«Eliminare il Quoziente Parma è un gesto di furore ideologico grillino»

Intervista al consigliere regionale parmense dell’Emilia-romagna Luigi Giuseppe Villani (Pdl): «Il Quoziente Parma aiuta le famiglie in crisi, temo che le politiche del Comune saranno amministrate solo da ragionieri e non da politici».

Il sindaco di Parma del Movimento Cinque Stelle di Beppe Grillo Federico Pizzarotti ha deciso di tagliare il Quoziente Parma, che consente alle famiglie sgravi fiscali sui servizi sulla base del numero dei figli, nonostante avesse promesso di non toccarlo in campagna elettorale. L’assessore al Welfare Laura Rossi ha precisato che «il Quoziente Parma non è a costo zero ma nel 2011 e nel 2012 ha portato 960 mila euro di entrate in meno nelle casse comunali. L’amministrazione si sta concentrando sui nuclei familiari in forte stato di povertà, e la misura di tale criticità non è data dal numero dei figli ma dal tipo di reddito mensile. Questo rimane il nostro parametro di valutazione». Per il consigliere regionale parmense dell’Emilia-Romagna Luigi Giuseppe Villani (Pdl) si tratta di «dichiarazioni incredibili».

Perché?
Il Quoziente Parma è uno strumento flessibile che serve ad aiutare le famiglie in crisi, intervenendo sulle tariffe di alcuni servizi. L’assessore Rossi ha dichiarato di tenere conto solo del reddito e questo è incredibile perché l’obiettivo del Quoziente Parma era proprio quello di correggere l’errore fondamentale dell’Isee, che tiene conto solo del reddito ma non della composizione del nucleo familiare. Il Quoziente permetteva invece di valutare quanti figli ha una famiglia, se ha un disabile o un anziano a carico. Noi avevamo approvato il Quoziente perché la famiglia è la cellula fondamentale della società e perché, come si è visto, è anche il primo vero ammortizzatore sociale.
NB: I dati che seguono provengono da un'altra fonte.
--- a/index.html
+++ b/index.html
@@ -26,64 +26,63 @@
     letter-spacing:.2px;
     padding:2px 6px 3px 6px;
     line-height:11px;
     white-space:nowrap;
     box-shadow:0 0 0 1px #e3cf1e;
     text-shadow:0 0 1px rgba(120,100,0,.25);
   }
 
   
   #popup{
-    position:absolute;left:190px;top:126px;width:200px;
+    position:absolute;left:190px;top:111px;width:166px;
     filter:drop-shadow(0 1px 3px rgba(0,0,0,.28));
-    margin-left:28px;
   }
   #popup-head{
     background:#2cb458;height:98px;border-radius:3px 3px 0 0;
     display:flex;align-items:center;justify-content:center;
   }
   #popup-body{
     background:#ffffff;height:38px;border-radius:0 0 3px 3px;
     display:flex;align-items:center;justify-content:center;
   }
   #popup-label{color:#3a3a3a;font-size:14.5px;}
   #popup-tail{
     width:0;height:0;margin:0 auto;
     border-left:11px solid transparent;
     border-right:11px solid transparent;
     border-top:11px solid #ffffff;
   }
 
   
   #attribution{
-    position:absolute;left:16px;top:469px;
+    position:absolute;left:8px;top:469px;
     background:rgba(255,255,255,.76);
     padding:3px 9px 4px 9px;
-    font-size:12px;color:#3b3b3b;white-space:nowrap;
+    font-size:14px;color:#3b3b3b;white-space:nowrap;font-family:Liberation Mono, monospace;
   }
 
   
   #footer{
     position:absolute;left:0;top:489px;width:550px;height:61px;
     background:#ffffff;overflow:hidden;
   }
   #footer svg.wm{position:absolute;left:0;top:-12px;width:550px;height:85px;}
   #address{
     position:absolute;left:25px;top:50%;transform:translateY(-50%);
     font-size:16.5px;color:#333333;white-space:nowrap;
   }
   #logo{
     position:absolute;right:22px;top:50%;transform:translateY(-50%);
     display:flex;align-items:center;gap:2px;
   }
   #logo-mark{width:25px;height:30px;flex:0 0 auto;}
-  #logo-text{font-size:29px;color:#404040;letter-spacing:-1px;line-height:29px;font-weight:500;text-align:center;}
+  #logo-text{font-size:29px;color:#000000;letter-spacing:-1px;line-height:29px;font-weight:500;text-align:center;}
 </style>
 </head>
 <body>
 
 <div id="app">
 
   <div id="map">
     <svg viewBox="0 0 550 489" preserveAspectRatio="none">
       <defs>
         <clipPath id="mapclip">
L’assessore si è difeso dicendo che il Quoziente costa molto alle casse comunali.
Di servizi a costo zero ce ne sono pochissimi. Nessuno ha mai detto che non ci sarebbero state spese per il Comune, ma il Quoziente è un servizio che va incontro alle esigenze delle famiglie che sono più in difficoltà. Certo, è chiaro che aiutare le famiglie in difficoltà piuttosto che altri soggetti è una scelta politica. Ma a me sembra pessima la logica che mette in difficoltà le famiglie per risparmiare. Non dico che non si possano apportare correttivi al Quoziente, ma l’impianto di base era davvero innovativo e ottimo, un peccato gettarlo via.
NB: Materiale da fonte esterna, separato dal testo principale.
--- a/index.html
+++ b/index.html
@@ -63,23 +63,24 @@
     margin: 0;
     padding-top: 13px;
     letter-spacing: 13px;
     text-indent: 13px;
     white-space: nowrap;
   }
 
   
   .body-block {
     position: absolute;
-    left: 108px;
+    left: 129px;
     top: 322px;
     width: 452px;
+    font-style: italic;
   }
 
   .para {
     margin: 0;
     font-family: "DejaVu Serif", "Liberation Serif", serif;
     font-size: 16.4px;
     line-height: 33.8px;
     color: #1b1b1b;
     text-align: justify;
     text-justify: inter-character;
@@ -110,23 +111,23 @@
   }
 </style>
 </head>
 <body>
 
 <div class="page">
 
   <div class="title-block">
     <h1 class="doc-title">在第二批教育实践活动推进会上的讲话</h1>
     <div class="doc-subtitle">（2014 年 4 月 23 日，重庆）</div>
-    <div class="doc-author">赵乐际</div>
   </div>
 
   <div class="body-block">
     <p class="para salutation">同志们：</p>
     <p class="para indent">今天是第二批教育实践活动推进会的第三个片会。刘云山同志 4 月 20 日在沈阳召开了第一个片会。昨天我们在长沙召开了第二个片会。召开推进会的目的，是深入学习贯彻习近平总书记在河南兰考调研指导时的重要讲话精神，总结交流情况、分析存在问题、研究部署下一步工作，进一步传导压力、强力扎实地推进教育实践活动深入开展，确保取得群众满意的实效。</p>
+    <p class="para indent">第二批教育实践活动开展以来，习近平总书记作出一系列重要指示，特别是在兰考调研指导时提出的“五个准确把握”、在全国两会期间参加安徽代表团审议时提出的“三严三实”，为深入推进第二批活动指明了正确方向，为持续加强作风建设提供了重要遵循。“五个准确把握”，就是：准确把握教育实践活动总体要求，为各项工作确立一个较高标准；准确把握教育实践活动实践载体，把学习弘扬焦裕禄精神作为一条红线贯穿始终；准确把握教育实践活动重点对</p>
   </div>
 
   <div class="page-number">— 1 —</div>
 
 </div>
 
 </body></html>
Il capogruppo del Pdl a Parma ha parlato di «furore ideologico grillista».
E ha ragione. Ma alla base di questo furore ideologico c’è qualcos’altro. I grillini si trincerano dietro alla necessità di risparmiare e tagliare, che è giusto, ma una amministrazione deve avere una spinta progettuale e innovativa. Se tutti in Italia criticano l’Isee e la giunta decide di seguire l’impianto dell’Isee vuol dire che regredisce, che non vuole fare nessuno sforzo per innovare.

In campagna elettorale Pizzarotti aveva promesso di mantenere il Quoziente. Perché ora ha cambiato idea?
È vero: in campagna elettorale dissero pubblicamente che si trattava di un elemento importante e poi invece riservano ai cittadini questa sorpresina. I grillini possono esprimere critiche sul nostro operato degli anni scorsi ovviamente, ma non devono buttare via tutto, specie una cosa così buona per tutta la comunità come il Quoziente. Io ho paura che alla fine tutte le politiche del Comune saranno amministrate solo con la matita e la carta. Questa si chiama ragioneria, non politica.